REQUIRED ACTION
Repeat the entries that follow verbatim, without any of their pictures.

==============================

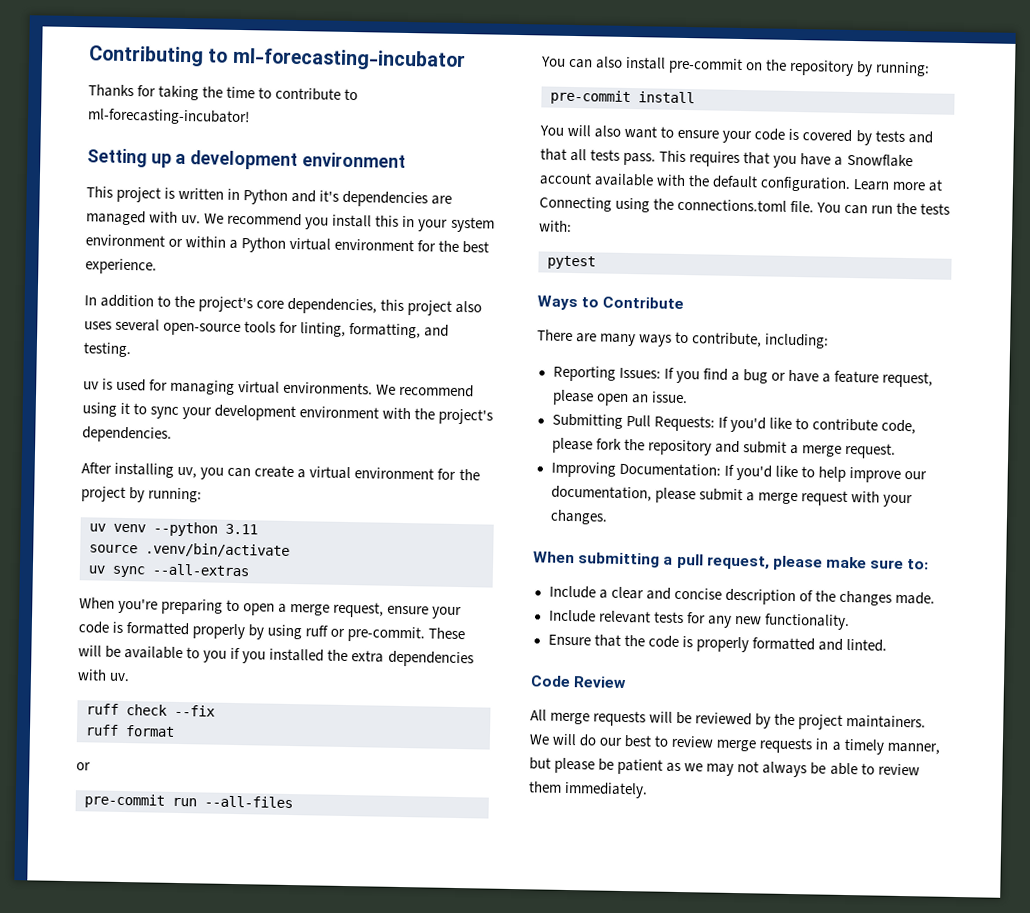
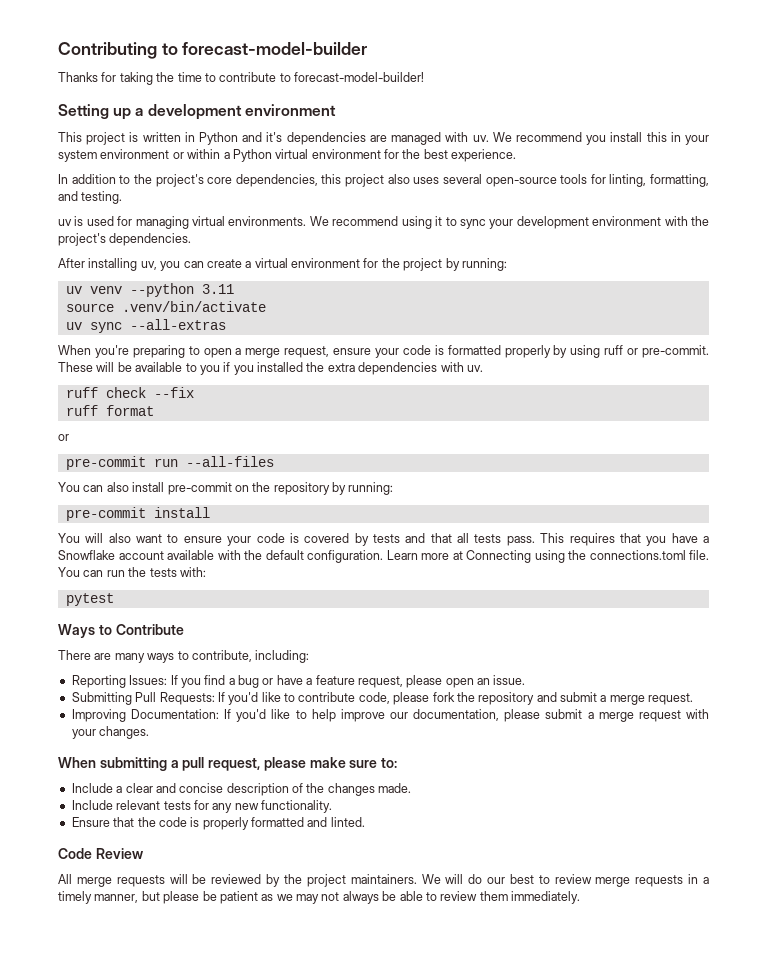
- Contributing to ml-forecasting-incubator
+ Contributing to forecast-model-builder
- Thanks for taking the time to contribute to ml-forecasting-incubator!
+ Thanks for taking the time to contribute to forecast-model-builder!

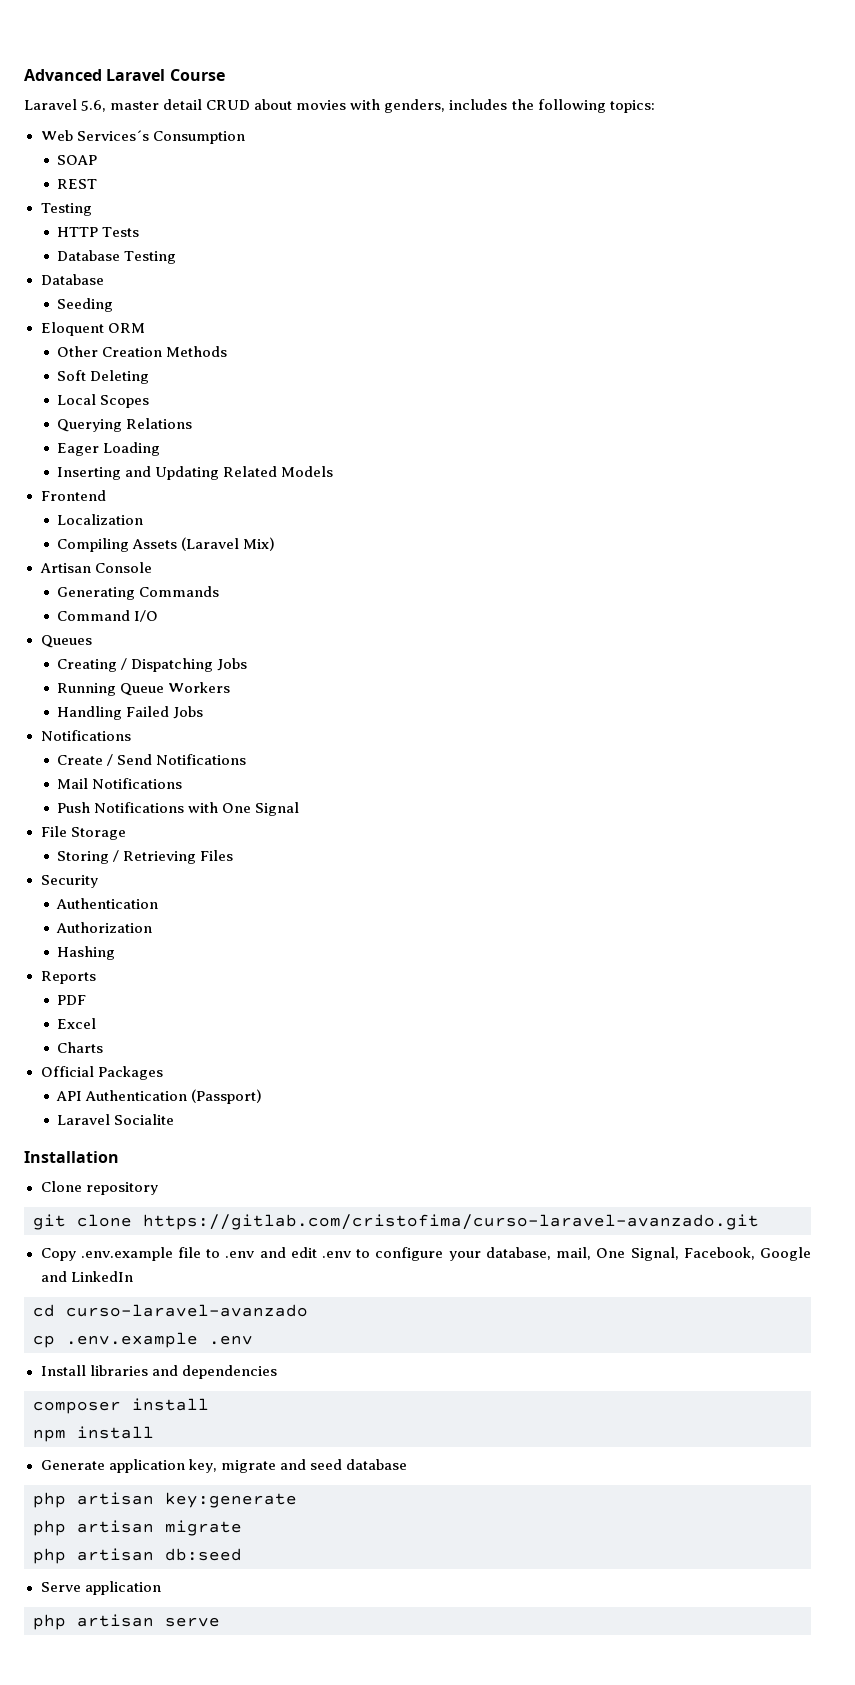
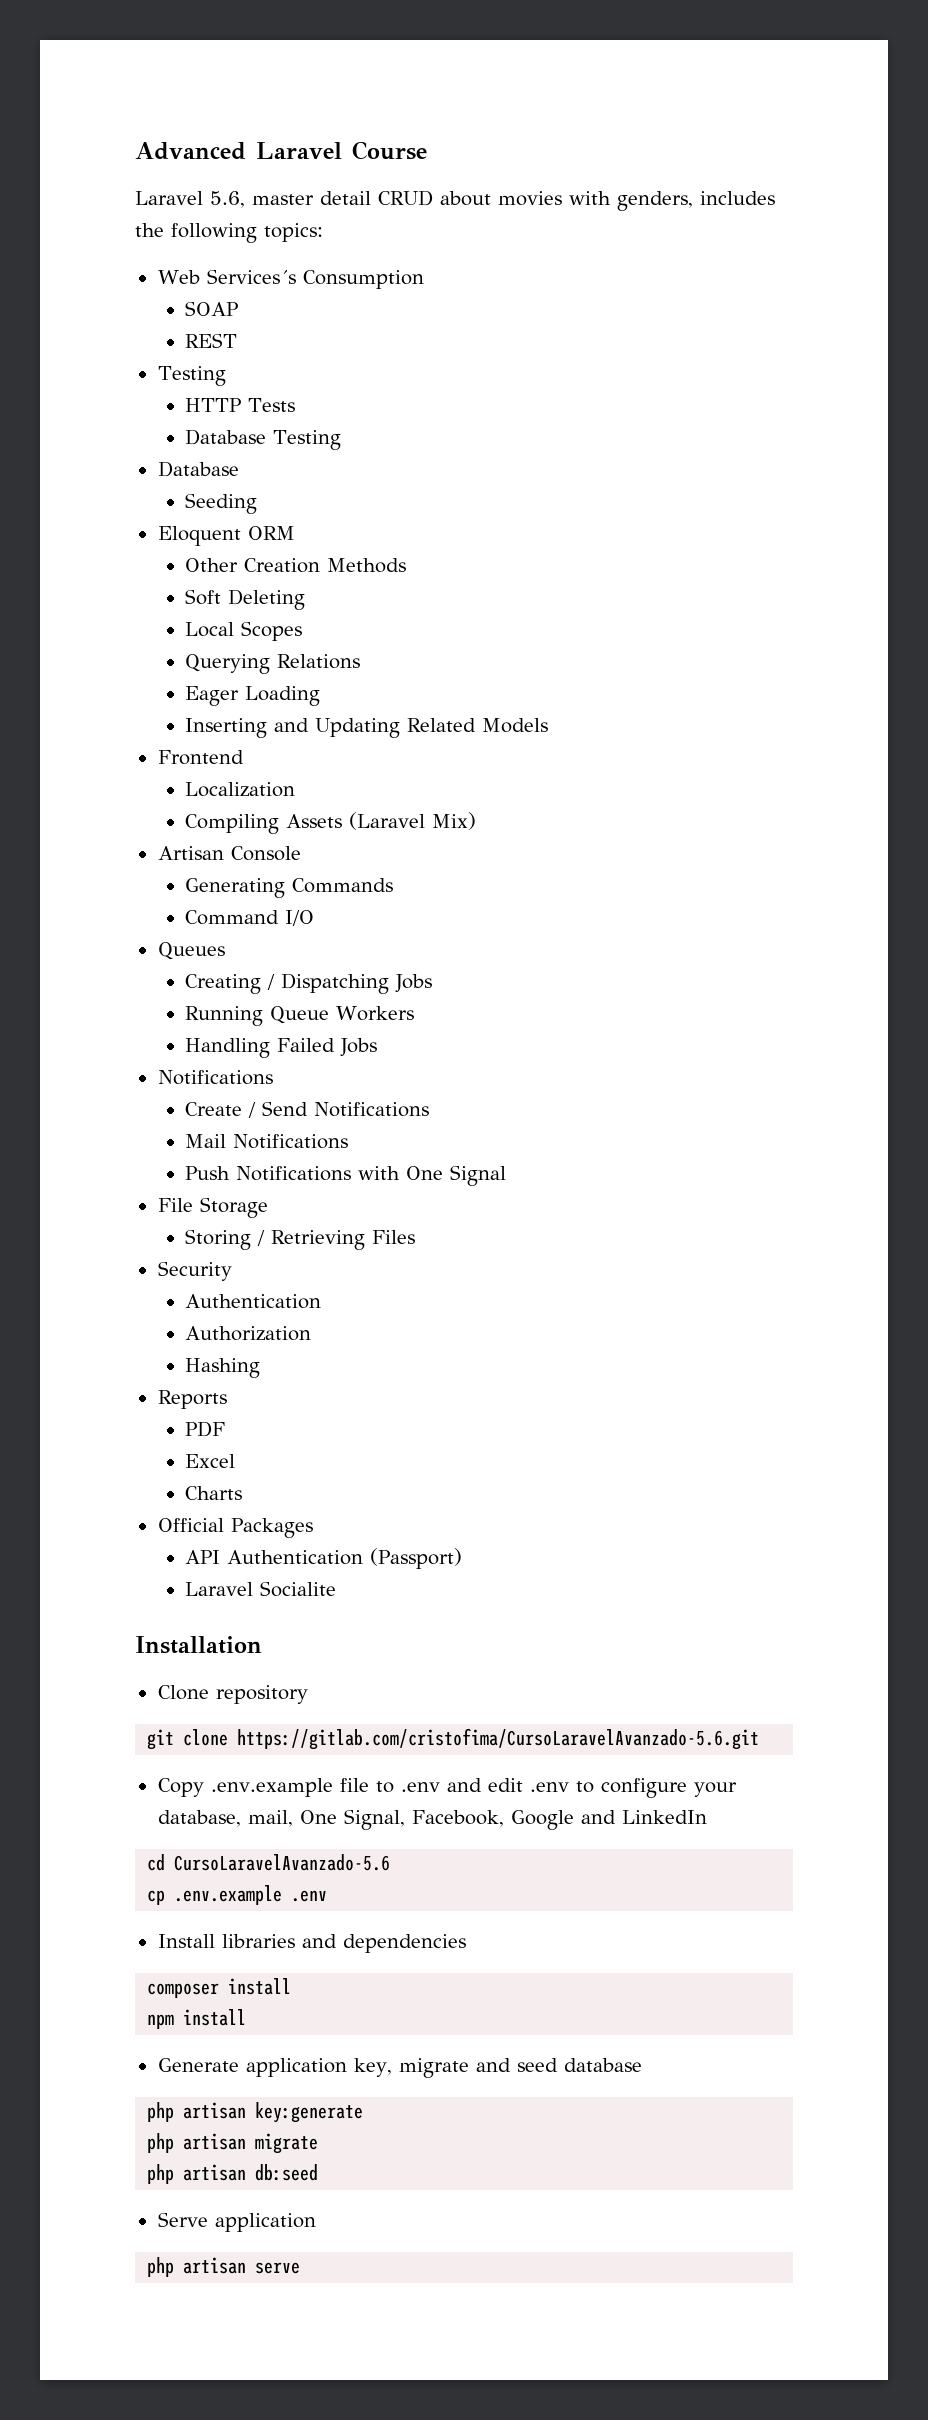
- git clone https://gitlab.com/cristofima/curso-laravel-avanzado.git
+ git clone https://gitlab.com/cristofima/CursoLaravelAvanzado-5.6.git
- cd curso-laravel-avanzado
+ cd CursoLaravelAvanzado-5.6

==============================

RESPONSE AREA
- Contributing to ml-forecasting-incubator
+ Contributing to forecast-model-builder
- Thanks for taking the time to contribute to ml-forecasting-incubator!
+ Thanks for taking the time to contribute to forecast-model-builder!

- git clone https://gitlab.com/cristofima/curso-laravel-avanzado.git
+ git clone https://gitlab.com/cristofima/CursoLaravelAvanzado-5.6.git
- cd curso-laravel-avanzado
+ cd CursoLaravelAvanzado-5.6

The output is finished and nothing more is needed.